都谨脑中嗡的一下,简特的嘴不停在动,可是都谨的耳边似乎筑起了一道屏障,他什么也听不到。他脑中不断循环着那一句:
是帕罗杀了他的父母!
“帕罗!”都谨的声音中带着隐忍的怒气,一拳砸向旁边的路灯,轰地一声,路灯被拦腰截断,砸在地上激起了一圈烟尘。
简特伸手在脸前挡了一下,但还是被烟尘呛到了,她扔掉只抽了一半的烟,呛咳了一会儿后才问:“你和总师有什么关系,怎么看上去这么生气。”
都谨的手缓缓垂下,血迹从骨节处缓缓滴下,落在地上在他脚边晕开了几朵花。
简特皱了下眉,视线下移注意到了他受伤的手,但她装作什么都没发现一样拍了拍都谨那边的肩膀,“回去休息吧!”
“你不回去?”都谨看到她走的方向并不是回家的方向。
“我待在你身边,你今晚能睡得着?”简特露出自己的手腕,上面印着一个明显的M刺青。
“我知道你也是。”
“米莱尔说的?”
都谨甩甩手,将上面的血迹甩下去,余下的残迹他看了看,还是没有抹在身上。
“给”,简特递过来一张手帕。
“谢谢”,都谨接过后在手上擦了下,随后解释道:“他没有说,不过这需要说吗?他那么小的年纪就已经是MNE的成员,那么作为他的妈妈,你必定也是。”

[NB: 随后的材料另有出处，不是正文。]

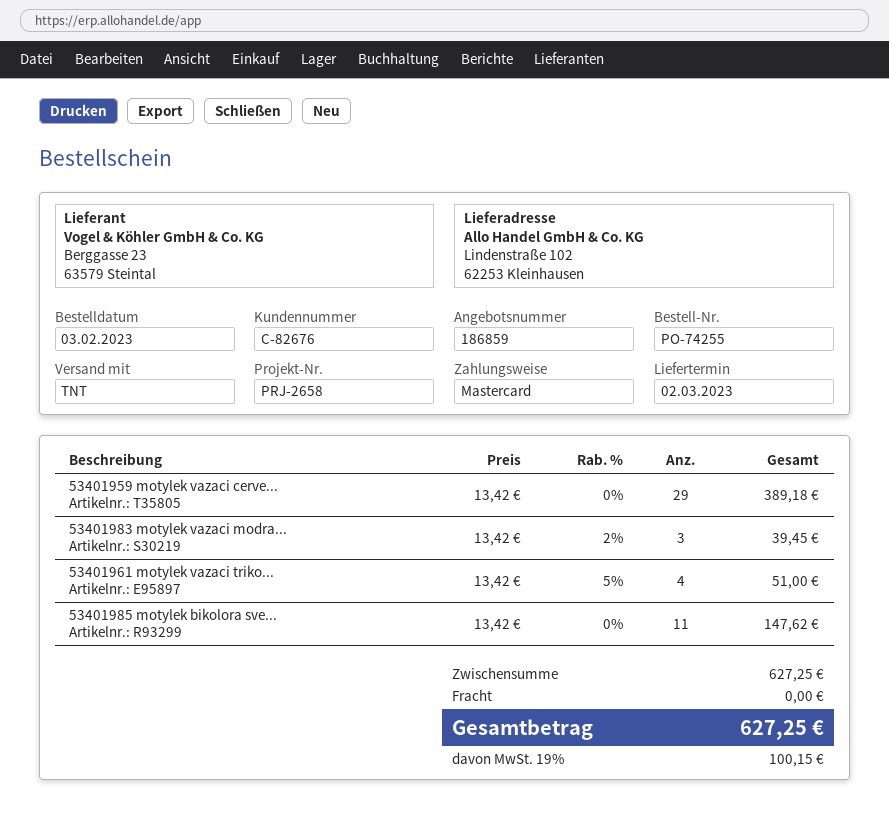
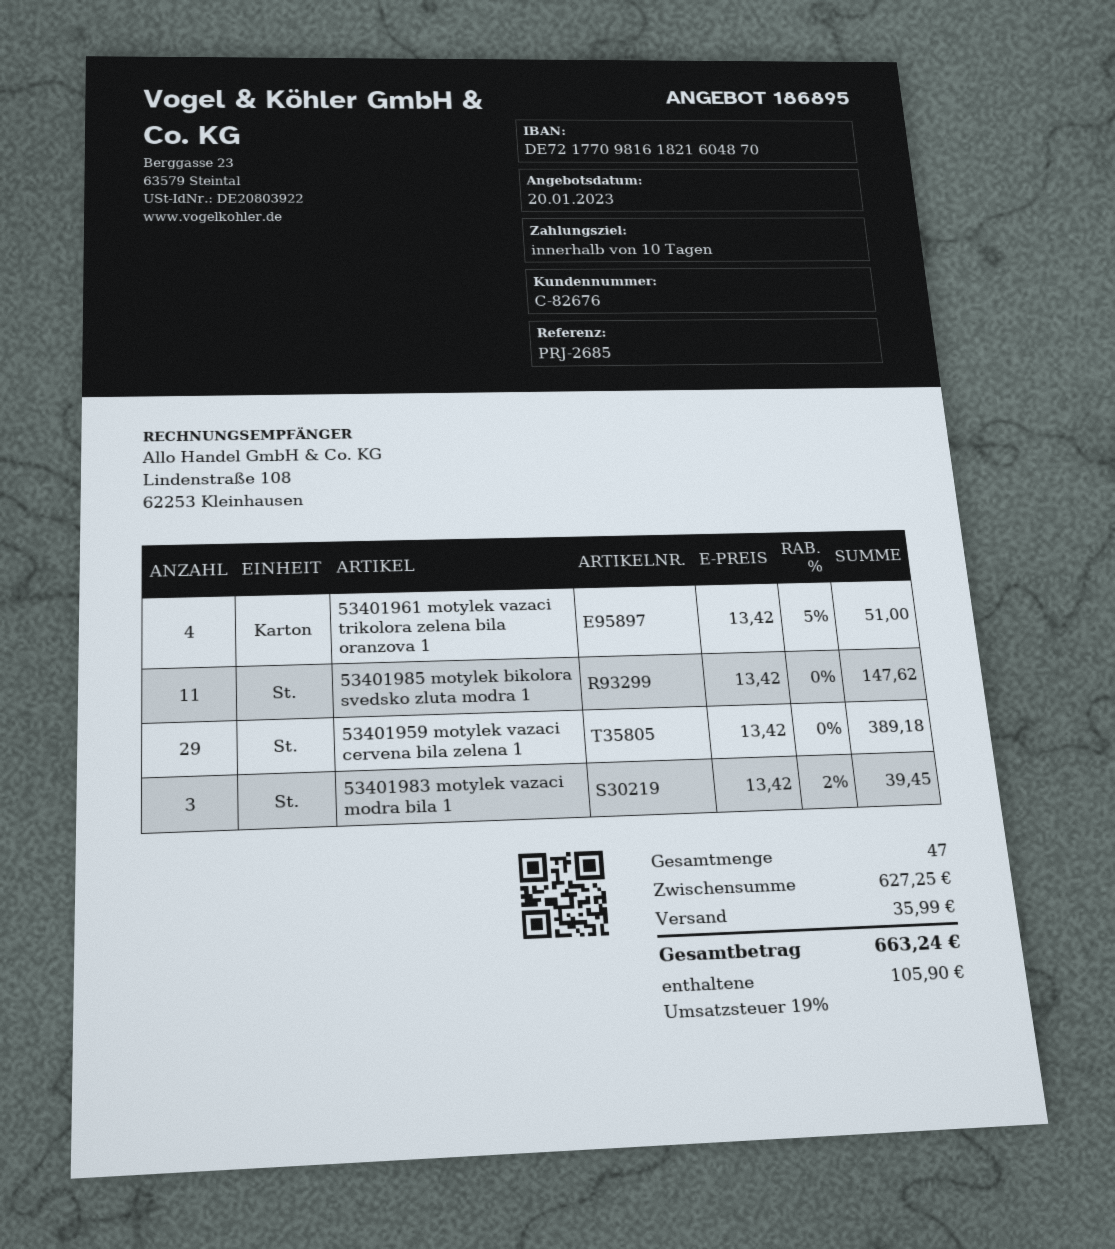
quote number: 186859 -> 186895
reference: PRJ-2658 -> PRJ-2685
shipping: 0.00 -> 35.99
tax: 19% = 100.15 -> 19% = 105.90
total: 627.25 -> 663.24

简特轻声笑了下,问道:“那你不怕我叫人来,抓住你?”
都谨转身走向楼群,侧头看向她,说:“你不会的,如果你要抓我,早就叫人了。”
“好吧,最后一个问题……”简特同样看向他,“你身边那个人呢?”
都谨扔掉手帕,转回头冷冷的说:“死了,让我杀了。”
身后传来摩擦声,都谨眼中寒光一闪,冷声问道:“怎么了?”
简特的声音带着一丝不满,“你杀了他!杀了杂血兽人!”
“是!”
纵然他的声音听上去十分坚定,但是简特还是意识到了一丝不对劲,“不对,你身上没有他的血腥气。”
“谁说杀人一定要见血。”
都谨说完继续朝着楼群走去,可直到他走到门前,简特也没有跟过来,当然,也没有动手。
都谨推开门看着在床上熟睡的米莱尔,小孩的脸上带着稚童的满足,被子又被踢到了一边,都谨帮他重新盖上,坐在床边看着他的睡颜。
“MNE,真的那么好吗?”
这一晚,都谨还是没有睡,他只是一直在看着米莱尔,米莱尔睡觉很不老实,总是踢被子,都谨就不厌其烦的帮他一遍又一遍的盖上,他也不知道自己为什么要做这么无聊的事情,只是……那么做了。
天光乍亮的时候,米莱尔哼哼唧唧的从床上坐起来了,他先是在屋里扫了一圈,没看到简特后问道:“我妈妈呢?”
“她出门了”。
“哦”,米莱尔丝毫没觉得有什么不对,他十分流畅的在冰箱里拿出面包递给都谨。
“谢谢”,都谨撕开包装袋咬了一口,还是很甜。
米莱尔看到他皱眉,疑惑的问道:“不好吃吗?”
“不是”,都谨又咬了一口,“就是太甜了。”
“我听妈妈说过,苏尔区的东西是不甜的,你可能吃不惯吧!”米莱尔又递给他一瓶水,“真的很甜吗?”
他自顾自的咬了一口,评价道:“我觉得挺好的呀,那你们吃的岂不是都是没有味道的东西。”
都谨咽下一口水,“不是的,因为苏尔区的人……没有味觉。”
“啊?”
都谨宠溺的笑了一下,“我是特例。”
“哦……”米莱尔好像相信了一样,等他将手里的面包啃了一半之后,突然跑向窗边问道:“你和那个哥哥吵架了吗?”
都谨咀嚼的动作停了一下,等他咽下去嘴里的东西,才问:“为什么这么说?”
“他为什么在楼下不上来找你。”
都谨赶忙走到窗边,但是并没有看到伊夕的身影。
“他在哪儿?”
米莱尔一脸迷茫,“我不知道,我就是嗅到了他的气味。”
都谨脸上的表情难以用言语形容,他目光空洞的盯着窗外,好半晌垂下眼眸,自言自语的说道:“他来干什么。”
米莱尔注意到了他的不对劲,想扯一扯他的袖子,却注意到了他受伤的手。
“你受伤了?昨晚还没有的?”
“不碍事”,都谨将受伤的那只手藏在身后,隐藏起所有的情绪,再次问道:“他还在吗?”